December 11 2017
I continue with my thoughts about Silence. What Does It Teach Us?
In the Christian tradition, John of the Cross said, “Silence is God’s first language.” There is a power to silence. In my roles as a celebrant and spiritual director, I sit with people to hear the stories of their lost loved ones’ lives as we create an honoring ritual for them. I sit with others and hear them processing their journeys through grief after loss, sharing their spiritual life and longings, and musings about aging. I watch them intently as they share. At those times when there is quiet, it is very apparent when it is silence with significant meaning, not just a pause of not knowing what to say next. We can sit in that silence for some time. When they eventually turn their gaze towards me, I ask the next question. These people are not even aware of how long we’ve been in silence. Much is going on for them.
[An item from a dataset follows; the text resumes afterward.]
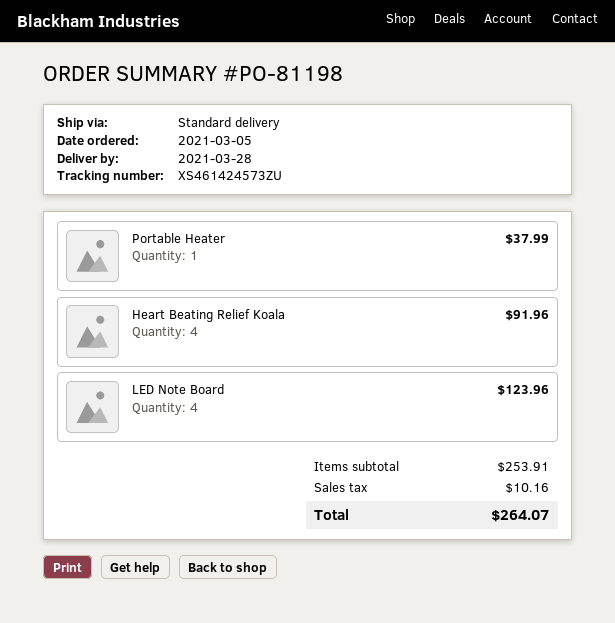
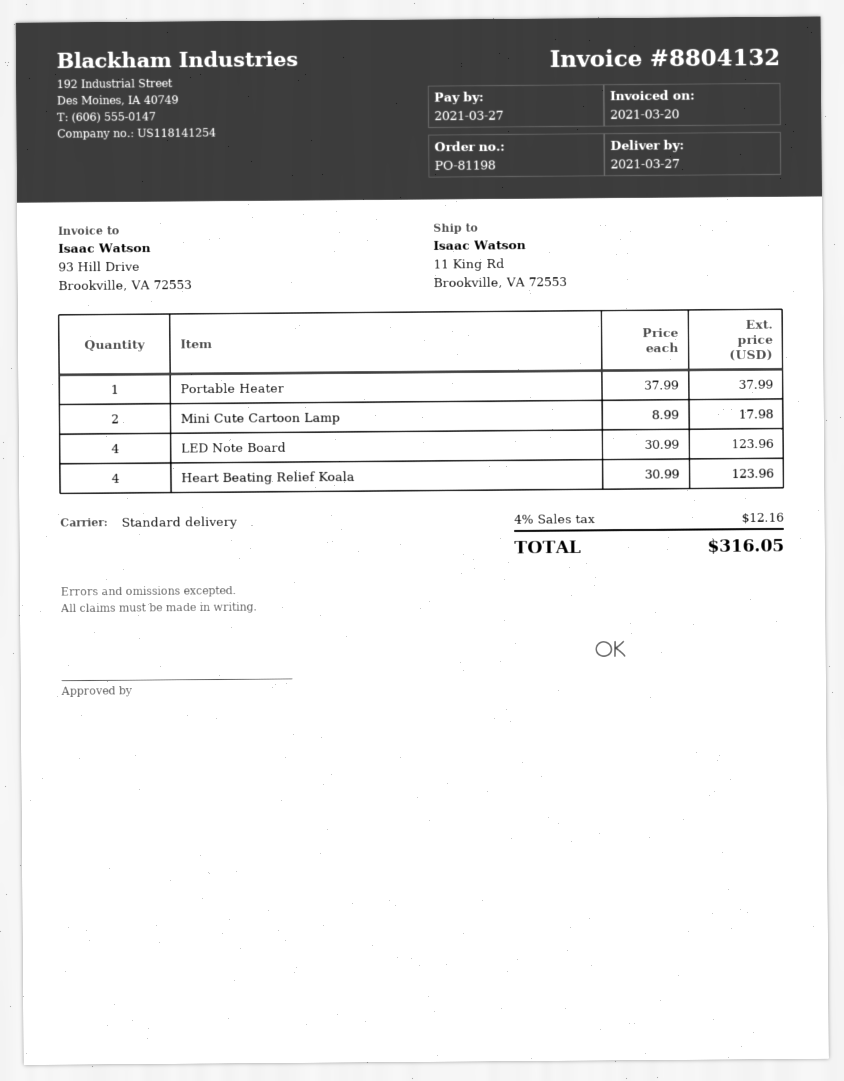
delivery date: 2021-03-28 -> 2021-03-27
Heart Beating Relief Koala: 4 for 91.96 -> 4 for 123.96
Mini Cute Cartoon Lamp: none -> 2 for 17.98
tax: 10.16 -> 12.16
total: 264.07 -> 316.05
Parker Palmer, a writer, speaker, and activist, also appreciates the power of silence. In his work to create Circles of Trust -- safe gatherings for sharing -- one of his touchstones is, “Trust and learn from the silence. Silence is a gift in our noisy world, and a way of knowing in itself. Treat silence as a member of the group. After someone has spoken, take time to reflect without immediately filling the space with words.”
I have come to love silence – it feels spacious, free, peaceful, healing and loving. However, this was not always the case. I remember the silence of first living alone after college – I often filled it with background noise. Not today. Now I leave it as it is, silent, and I’m drawn to it.